Exercise brief: Whenever a line in the data holds the string "word", copy that line.

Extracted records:
____

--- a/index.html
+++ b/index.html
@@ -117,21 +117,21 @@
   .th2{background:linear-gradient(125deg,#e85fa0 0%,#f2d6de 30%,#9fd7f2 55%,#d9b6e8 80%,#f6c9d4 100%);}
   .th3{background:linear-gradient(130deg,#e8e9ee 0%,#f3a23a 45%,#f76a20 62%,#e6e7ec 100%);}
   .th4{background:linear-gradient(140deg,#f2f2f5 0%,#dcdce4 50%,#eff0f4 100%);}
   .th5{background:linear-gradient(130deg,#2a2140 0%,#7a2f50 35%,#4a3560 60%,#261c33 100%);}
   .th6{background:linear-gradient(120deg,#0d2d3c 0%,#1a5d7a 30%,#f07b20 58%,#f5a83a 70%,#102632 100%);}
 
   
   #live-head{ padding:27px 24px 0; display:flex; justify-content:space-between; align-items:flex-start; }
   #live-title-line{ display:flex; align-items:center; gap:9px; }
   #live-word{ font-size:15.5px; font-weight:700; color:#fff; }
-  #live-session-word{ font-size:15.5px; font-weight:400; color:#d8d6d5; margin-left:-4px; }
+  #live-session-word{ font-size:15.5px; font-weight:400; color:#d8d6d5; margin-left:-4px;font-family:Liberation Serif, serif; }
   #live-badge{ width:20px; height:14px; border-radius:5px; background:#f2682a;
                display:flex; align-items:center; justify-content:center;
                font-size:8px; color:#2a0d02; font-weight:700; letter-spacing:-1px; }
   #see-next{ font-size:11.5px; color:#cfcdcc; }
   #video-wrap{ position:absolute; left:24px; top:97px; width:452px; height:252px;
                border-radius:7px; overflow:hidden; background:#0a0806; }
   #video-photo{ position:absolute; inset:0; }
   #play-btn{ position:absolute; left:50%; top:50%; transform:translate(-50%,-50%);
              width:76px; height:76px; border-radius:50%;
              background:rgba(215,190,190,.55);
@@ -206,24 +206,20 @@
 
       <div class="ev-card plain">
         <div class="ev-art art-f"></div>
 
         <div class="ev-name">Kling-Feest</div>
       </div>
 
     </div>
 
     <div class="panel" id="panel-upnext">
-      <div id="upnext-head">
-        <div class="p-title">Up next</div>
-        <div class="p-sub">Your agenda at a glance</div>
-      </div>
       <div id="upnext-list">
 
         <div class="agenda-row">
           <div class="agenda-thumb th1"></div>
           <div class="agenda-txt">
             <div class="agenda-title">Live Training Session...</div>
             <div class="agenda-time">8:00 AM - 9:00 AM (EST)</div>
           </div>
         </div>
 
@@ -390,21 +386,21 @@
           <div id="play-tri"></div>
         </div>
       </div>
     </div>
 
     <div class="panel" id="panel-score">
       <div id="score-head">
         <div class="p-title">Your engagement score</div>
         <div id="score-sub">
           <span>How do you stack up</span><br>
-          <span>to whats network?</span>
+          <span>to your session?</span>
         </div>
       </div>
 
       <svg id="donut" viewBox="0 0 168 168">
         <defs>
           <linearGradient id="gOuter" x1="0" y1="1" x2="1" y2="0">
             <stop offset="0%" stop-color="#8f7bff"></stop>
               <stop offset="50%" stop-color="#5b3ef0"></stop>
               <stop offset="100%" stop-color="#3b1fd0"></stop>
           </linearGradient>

____

Result for this exercise:
   #live-word{ font-size:15.5px; font-weight:700; color:#fff; }
-  #live-session-word{ font-size:15.5px; font-weight:400; color:#d8d6d5; margin-left:-4px; }
+  #live-session-word{ font-size:15.5px; font-weight:400; color:#d8d6d5; margin-left:-4px;font-family:Liberation Serif, serif; }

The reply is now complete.